§ **WORKING DATA**:
>>>>
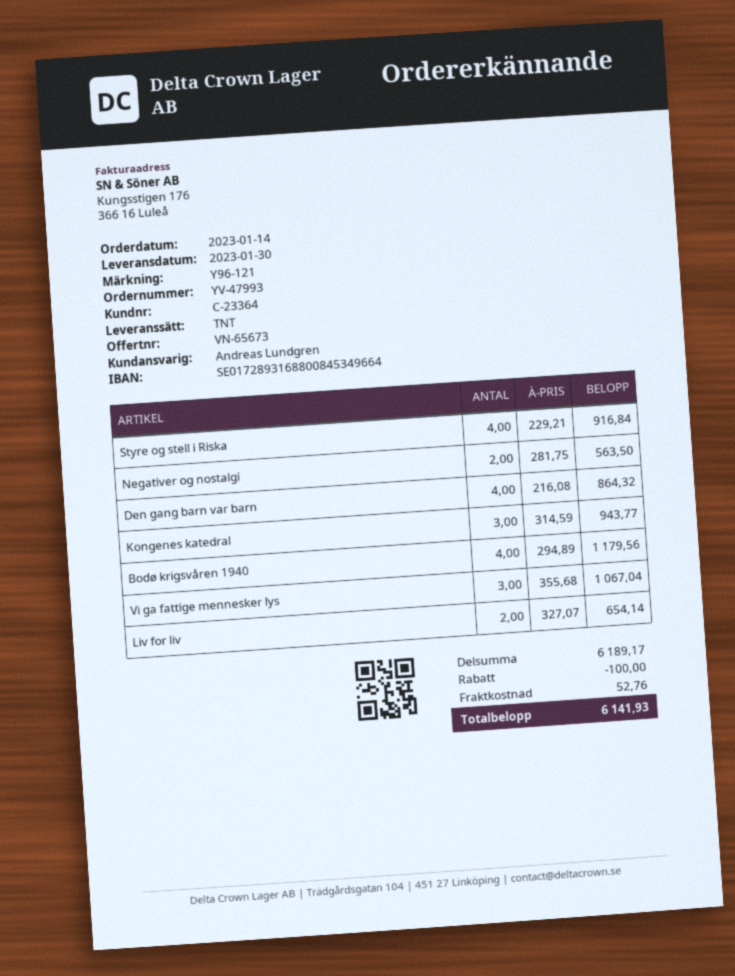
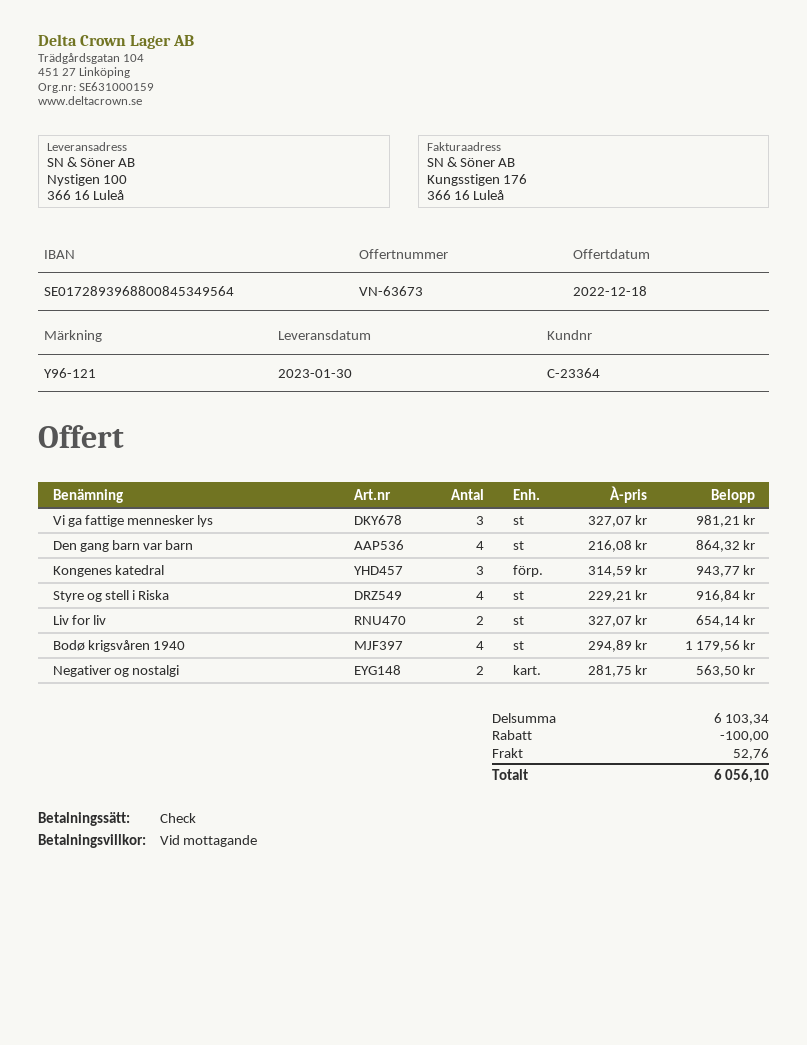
quote number: VN-65673 -> VN-63673
bank account: SE0172893168800845349664 -> SE0172893968800845349564
Vi ga fattige mennesker lys: 3 x 355.68 = 1067.04 -> 3 x 327.07 = 981.21
subtotal: 6189.17 -> 6103.34
total: 6141.93 -> 6056.10

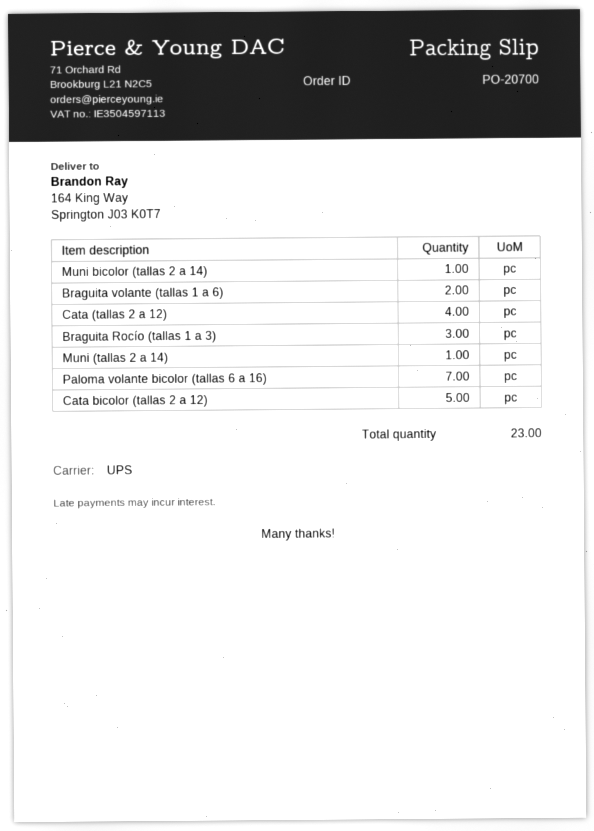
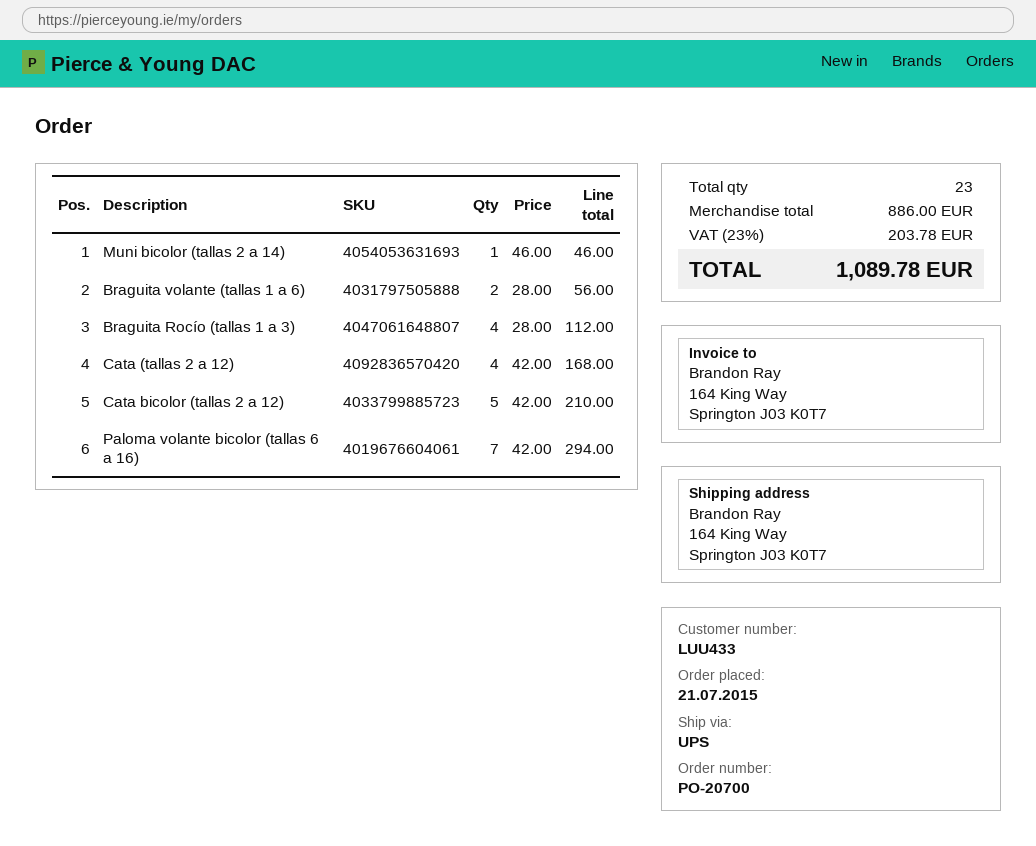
Braguita Rocío (tallas 1 a 3): 3 -> 4
Muni (tallas 2 a 14): 1 -> none

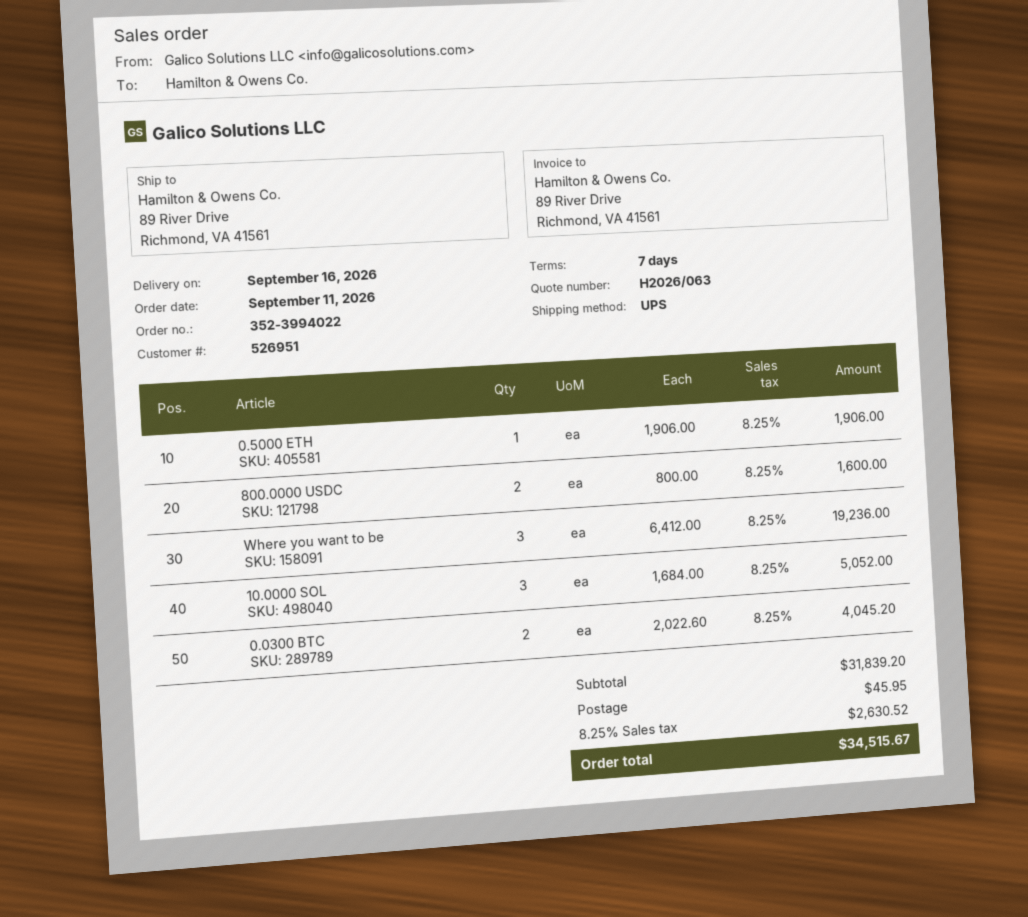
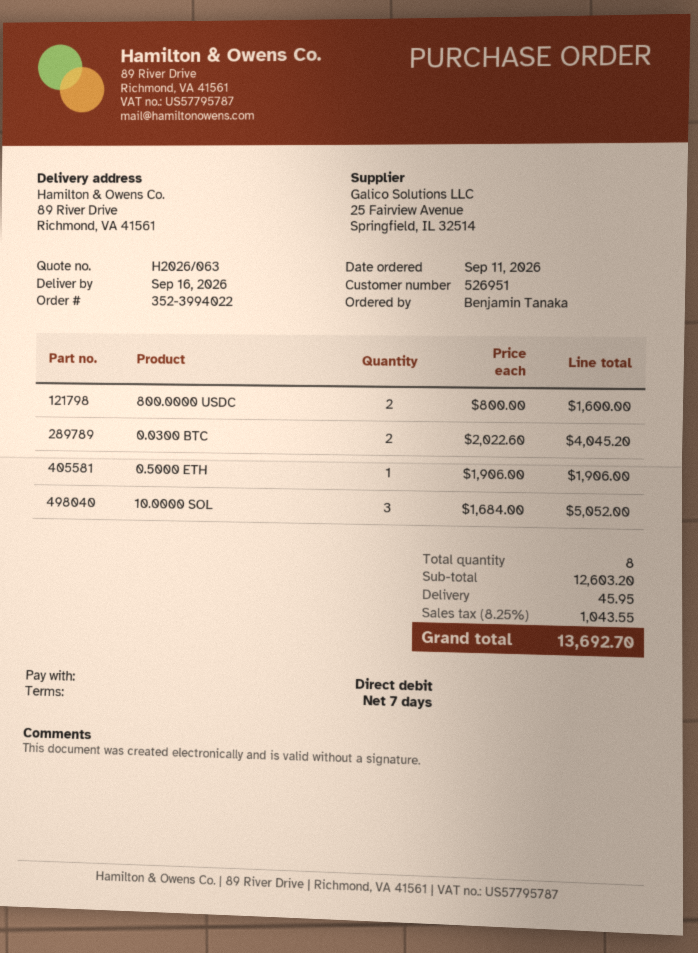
Where you want to be: 3 x 6412.00 = 19236.00 -> none
subtotal: 31839.20 -> 12603.20
tax: 8.25% = 2630.52 -> 8.25% = 1043.55
total: 34515.67 -> 13692.70

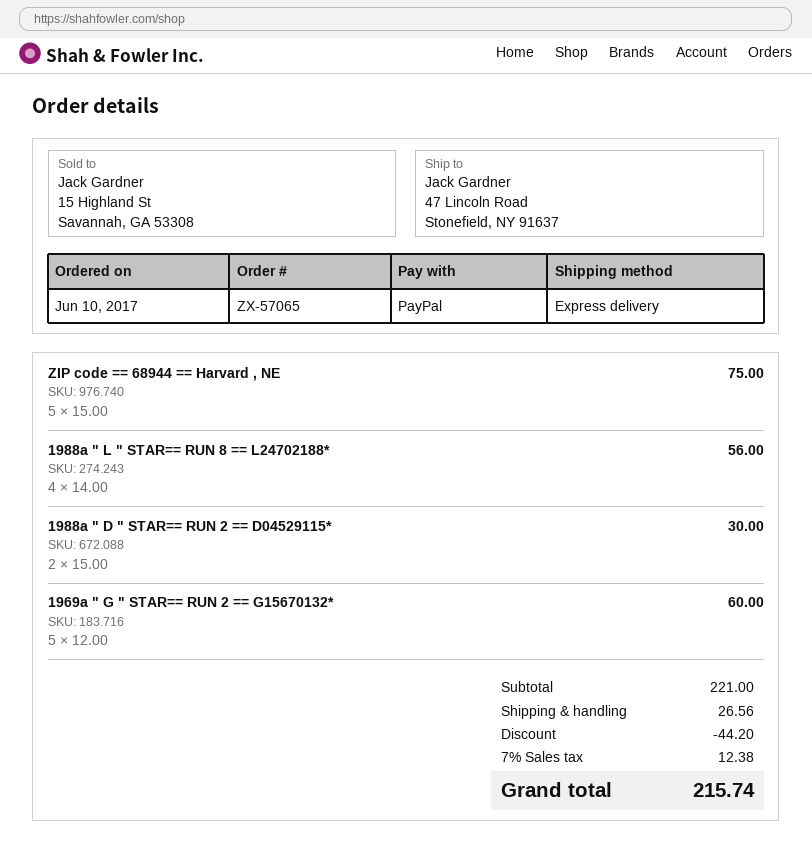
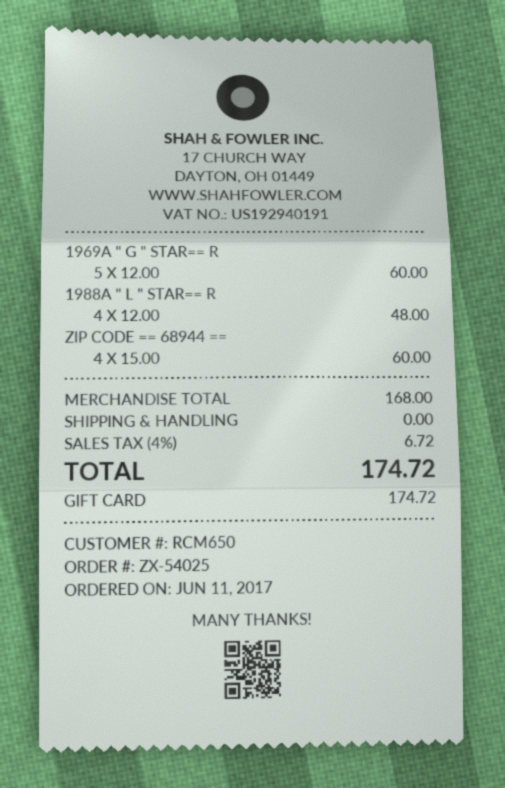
order number: ZX-57065 -> ZX-54025
order date: 2017-06-10 -> 2017-06-11
payment method: PayPal -> gift card
ZIP code == 68944 == Harvard , NE: 5 x 15.00 = 75.00 -> 4 x 15.00 = 60.00
1988a " L " STAR== RUN 8 == L24702188*: 4 x 14.00 = 56.00 -> 4 x 12.00 = 48.00
1988a " D " STAR== RUN 2 == D04529115*: 2 x 15.00 = 30.00 -> none
subtotal: 221.00 -> 168.00
discount: 44.20 -> none
shipping: 26.56 -> 0.00
tax: 7% = 12.38 -> 4% = 6.72
total: 215.74 -> 174.72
<<<<
§ **ABOUT THIS TASK**:
Pictures in the listing above must be skipped; everything else should be copied exactly.

§ **EXERCISE SOLUTION**:
quote number: VN-65673 -> VN-63673
bank account: SE0172893168800845349664 -> SE0172893968800845349564
Vi ga fattige mennesker lys: 3 x 355.68 = 1067.04 -> 3 x 327.07 = 981.21
subtotal: 6189.17 -> 6103.34
total: 6141.93 -> 6056.10

Braguita Rocío (tallas 1 a 3): 3 -> 4
Muni (tallas 2 a 14): 1 -> none

Where you want to be: 3 x 6412.00 = 19236.00 -> none
subtotal: 31839.20 -> 12603.20
tax: 8.25% = 2630.52 -> 8.25% = 1043.55
total: 34515.67 -> 13692.70

order number: ZX-57065 -> ZX-54025
order date: 2017-06-10 -> 2017-06-11
payment method: PayPal -> gift card
ZIP code == 68944 == Harvard , NE: 5 x 15.00 = 75.00 -> 4 x 15.00 = 60.00
1988a " L " STAR== RUN 8 == L24702188*: 4 x 14.00 = 56.00 -> 4 x 12.00 = 48.00
1988a " D " STAR== RUN 2 == D04529115*: 2 x 15.00 = 30.00 -> none
subtotal: 221.00 -> 168.00
discount: 44.20 -> none
shipping: 26.56 -> 0.00
tax: 7% = 12.38 -> 4% = 6.72
total: 215.74 -> 174.72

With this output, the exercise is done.